From bench to bedside: the realities of taking virotherapy into the clinic
“Taking anything to the clinic is a huge challenge,” Alan said, and his experience reflects that reality. While the core science progressed relatively quickly, the transition to clinical application required navigating an entirely different landscape: manufacturing, regulatory approvals, quality control, and large-scale coordination.
A key turning point came with the formation of a biotech company to drive the translational process. This enabled access to the expertise, infrastructure, and funding needed to move from laboratory discovery to patient trials, something that would have been extremely difficult within academia alone. From publication in 2018 to first patient dosing in 2025, the journey took around seven years, remarkably fast for this type of therapy, but still requiring a large, multidisciplinary effort. As Alan noted, it takes “an army” of people to make this transition possible.
Working at the intersection of academia and industry
Alan describes himself as “very much still an academic”, but his involvement with a biotech company has provided valuable insight into the translational pipeline. Balancing these roles comes with challenges, particularly around intellectual property and maintaining clear boundaries between academic and commercial work.
At the same time, this interface creates opportunities. Industry partnerships can provide resources and capabilities that are often unavailable in academic labs, while academia offers the intellectual freedom to explore new ideas. For Alan, the combination has been both demanding and rewarding. Ultimately, the experience has reinforced his identity as an academic scientist while highlighting the importance of cross-sector collaboration to achieve real-world impact.
What matters most for early-career researchers
Alan’s advice centres on two key principles: passion and impact. Rather than following a rigid career plan, he emphasised the importance of pursuing what genuinely interests and excites you. His own career path has been shaped by curiosity and a desire to apply science in meaningful ways. This perspective is particularly relevant in translational research, where the path is often less defined but potentially more impactful. He also highlighted the importance of research culture. Building a supportive, collaborative team environment is just as important as scientific excellence. The first recruits into a new group, in particular, play a crucial role in shaping both the culture and long-term success of the lab. His final piece of advice is simple but powerful: trust your instincts. Whether in recruitment, research direction, or career decisions, there is always an element of uncertainty, but sometimes, following your gut is part of the process.

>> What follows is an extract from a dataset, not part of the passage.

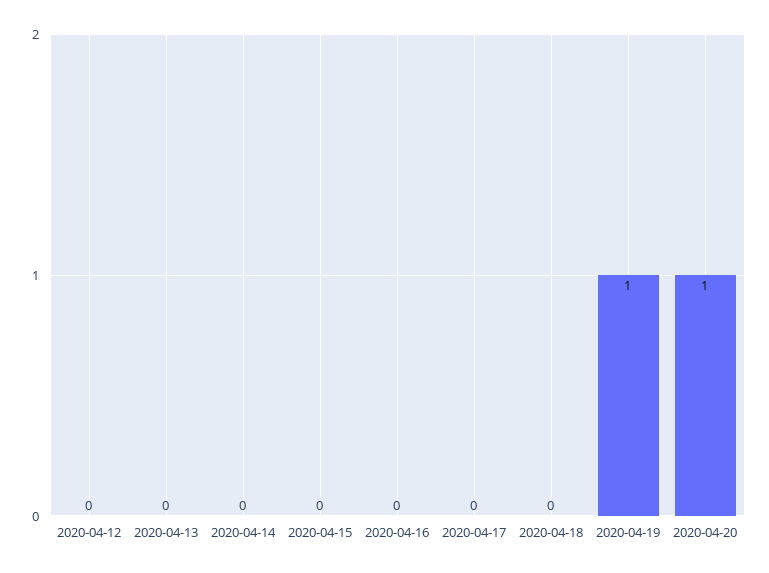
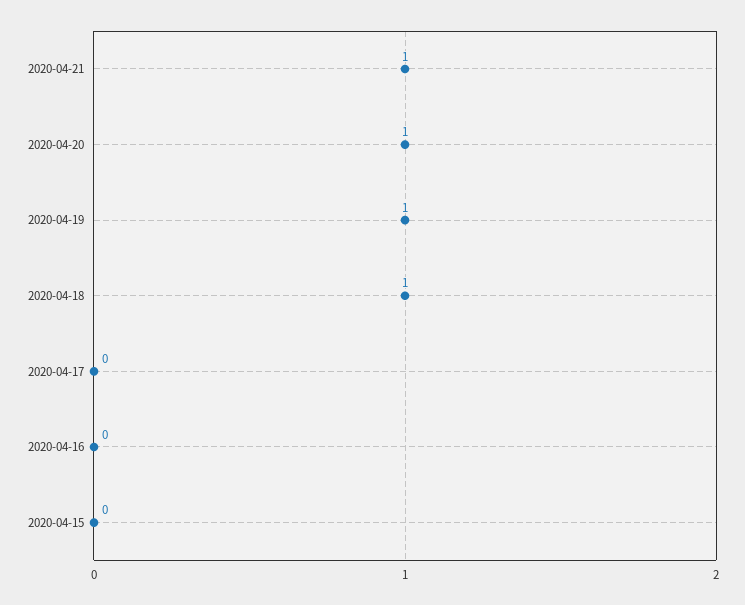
2020-04-12: 0 -> none
2020-04-13: 0 -> none
2020-04-14: 0 -> none
2020-04-18: 0 -> 1
2020-04-21: none -> 1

Looking ahead, Alan’s group is developing new technologies to expand virotherapy to additional cancer types, including brain tumours. This next phase builds on the same principles of precision targeting and engineered viral systems, while ongoing clinical trials continue to shape the direction of the field. In many ways, his work captures what translational microbiology can achieve at its best. By combining deep biological understanding with persistence, collaboration and a clear vision for impact, Professor Alan Parker is helping to redefine how we think about using viruses, not as pathogens, but as precision tools for therapy. As precision virotherapies continue to evolve, they offer a promising glimpse into the future of cancer treatment and stand as a powerful example of translational microbiology in action.